The town's drinking water has been cleared by the Albany County Department of Health.
The original decision to remove the old mercury flow meters as a result of a consent order issued last June by the DEC that was the result of three separate investigations into incidents at the site involving the release of mercury and petroleum, as well as reporting violations.
In February 2008, DEC spokeswoman Maureen Wren announced the investigations and said Bethlehem's water supply was tested by the state and the town and found to be clear of contaminants.
A year ago this month, the DEC fined the town $15,000 for "mercury and petroleum reporting and handling violations" that occurred over the two previous years. Cunningham said at the time the town only consented to the fine because it couldn't prove that less than a pound of mercury had been discharged in a single spill at its water plant, which is the state's threshold for reporting such a spill.

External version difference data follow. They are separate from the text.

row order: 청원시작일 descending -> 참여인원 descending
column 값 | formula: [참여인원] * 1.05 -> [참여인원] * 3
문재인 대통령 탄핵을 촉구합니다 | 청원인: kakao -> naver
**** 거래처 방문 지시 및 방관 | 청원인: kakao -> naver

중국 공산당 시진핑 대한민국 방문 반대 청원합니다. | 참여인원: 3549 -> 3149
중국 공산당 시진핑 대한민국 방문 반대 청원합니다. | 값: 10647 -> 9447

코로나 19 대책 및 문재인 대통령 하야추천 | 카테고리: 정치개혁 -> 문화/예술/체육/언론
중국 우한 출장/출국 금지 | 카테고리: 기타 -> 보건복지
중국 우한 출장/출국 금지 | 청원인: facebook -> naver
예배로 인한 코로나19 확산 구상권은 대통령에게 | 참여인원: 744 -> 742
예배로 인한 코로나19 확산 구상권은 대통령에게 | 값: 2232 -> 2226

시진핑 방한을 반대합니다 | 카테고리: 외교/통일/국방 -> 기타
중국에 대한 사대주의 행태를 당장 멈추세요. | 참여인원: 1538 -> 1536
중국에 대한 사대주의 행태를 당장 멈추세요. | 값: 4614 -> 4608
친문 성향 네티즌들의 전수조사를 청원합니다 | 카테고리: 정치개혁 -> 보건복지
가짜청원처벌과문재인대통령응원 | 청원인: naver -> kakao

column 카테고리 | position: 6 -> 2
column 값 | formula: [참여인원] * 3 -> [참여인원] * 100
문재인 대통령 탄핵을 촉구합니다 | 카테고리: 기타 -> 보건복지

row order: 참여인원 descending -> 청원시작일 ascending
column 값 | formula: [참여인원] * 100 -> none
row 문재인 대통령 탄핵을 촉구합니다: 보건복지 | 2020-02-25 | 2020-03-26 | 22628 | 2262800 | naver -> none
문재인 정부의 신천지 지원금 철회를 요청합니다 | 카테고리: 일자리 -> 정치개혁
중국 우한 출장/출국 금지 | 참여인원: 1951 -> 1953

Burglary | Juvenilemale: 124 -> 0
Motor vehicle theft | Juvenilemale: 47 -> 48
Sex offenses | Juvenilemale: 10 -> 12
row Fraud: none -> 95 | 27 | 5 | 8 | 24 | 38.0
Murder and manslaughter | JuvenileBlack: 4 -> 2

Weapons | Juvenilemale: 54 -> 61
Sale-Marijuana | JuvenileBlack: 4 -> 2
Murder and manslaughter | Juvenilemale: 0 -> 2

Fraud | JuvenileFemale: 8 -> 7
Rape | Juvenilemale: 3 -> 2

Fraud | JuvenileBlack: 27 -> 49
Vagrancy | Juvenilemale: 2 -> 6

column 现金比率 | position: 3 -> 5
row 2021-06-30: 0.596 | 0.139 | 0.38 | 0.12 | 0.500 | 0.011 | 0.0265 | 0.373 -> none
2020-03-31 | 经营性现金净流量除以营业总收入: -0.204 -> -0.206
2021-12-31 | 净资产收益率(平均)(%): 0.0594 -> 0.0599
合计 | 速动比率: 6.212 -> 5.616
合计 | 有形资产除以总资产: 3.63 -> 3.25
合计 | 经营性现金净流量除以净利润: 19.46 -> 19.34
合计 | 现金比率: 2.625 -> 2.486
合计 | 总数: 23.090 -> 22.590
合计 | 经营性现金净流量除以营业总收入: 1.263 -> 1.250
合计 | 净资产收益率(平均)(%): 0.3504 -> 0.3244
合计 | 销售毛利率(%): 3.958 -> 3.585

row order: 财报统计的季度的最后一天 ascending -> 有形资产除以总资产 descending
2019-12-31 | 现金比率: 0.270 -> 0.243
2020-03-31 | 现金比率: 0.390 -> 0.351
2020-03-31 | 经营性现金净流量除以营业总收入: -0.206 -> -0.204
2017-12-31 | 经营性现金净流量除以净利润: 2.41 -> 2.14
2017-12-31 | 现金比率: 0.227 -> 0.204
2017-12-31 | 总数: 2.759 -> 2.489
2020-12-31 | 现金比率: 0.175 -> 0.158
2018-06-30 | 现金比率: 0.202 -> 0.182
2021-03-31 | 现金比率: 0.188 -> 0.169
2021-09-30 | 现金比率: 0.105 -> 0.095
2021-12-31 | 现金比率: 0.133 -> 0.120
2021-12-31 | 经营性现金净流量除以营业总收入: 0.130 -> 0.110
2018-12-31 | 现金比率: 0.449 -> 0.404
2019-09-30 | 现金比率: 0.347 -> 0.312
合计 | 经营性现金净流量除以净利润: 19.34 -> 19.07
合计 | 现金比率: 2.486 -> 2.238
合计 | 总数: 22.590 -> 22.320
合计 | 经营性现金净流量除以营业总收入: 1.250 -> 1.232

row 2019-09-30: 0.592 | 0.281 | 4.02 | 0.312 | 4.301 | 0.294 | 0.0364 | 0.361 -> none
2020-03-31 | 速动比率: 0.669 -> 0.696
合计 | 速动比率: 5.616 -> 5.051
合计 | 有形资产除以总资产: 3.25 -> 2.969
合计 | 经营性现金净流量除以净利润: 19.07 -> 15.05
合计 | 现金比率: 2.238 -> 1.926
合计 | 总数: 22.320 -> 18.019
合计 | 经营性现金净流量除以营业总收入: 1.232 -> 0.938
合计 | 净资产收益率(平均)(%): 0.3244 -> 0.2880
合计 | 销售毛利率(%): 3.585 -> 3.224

By paying the $15,000 and remaining compliant, which the town has done by removing all of the mercury switches by this June, Bethlehem did not have to pay an additional $60,000 civil penalty to the DEC, according to the state's signed consent order.
In 2008, Albany County Sheriff's deputy Gary Fish said he was fired by the town after he spoke out about the mercury spill at the town's water plant, but town officials said he was fired because of repeated scheduling conflicts and would not comment further because the incident is a "personnel matter."
Fish, who patrolled the Vly Creek Reservoir for 12 years, alleges there were inaccuracies in terms of the amount of mercury spilled at the plant in the report given to the public by Cansler in February 2008. He stated workers were constantly put at risk by "having to track through mercury for two years."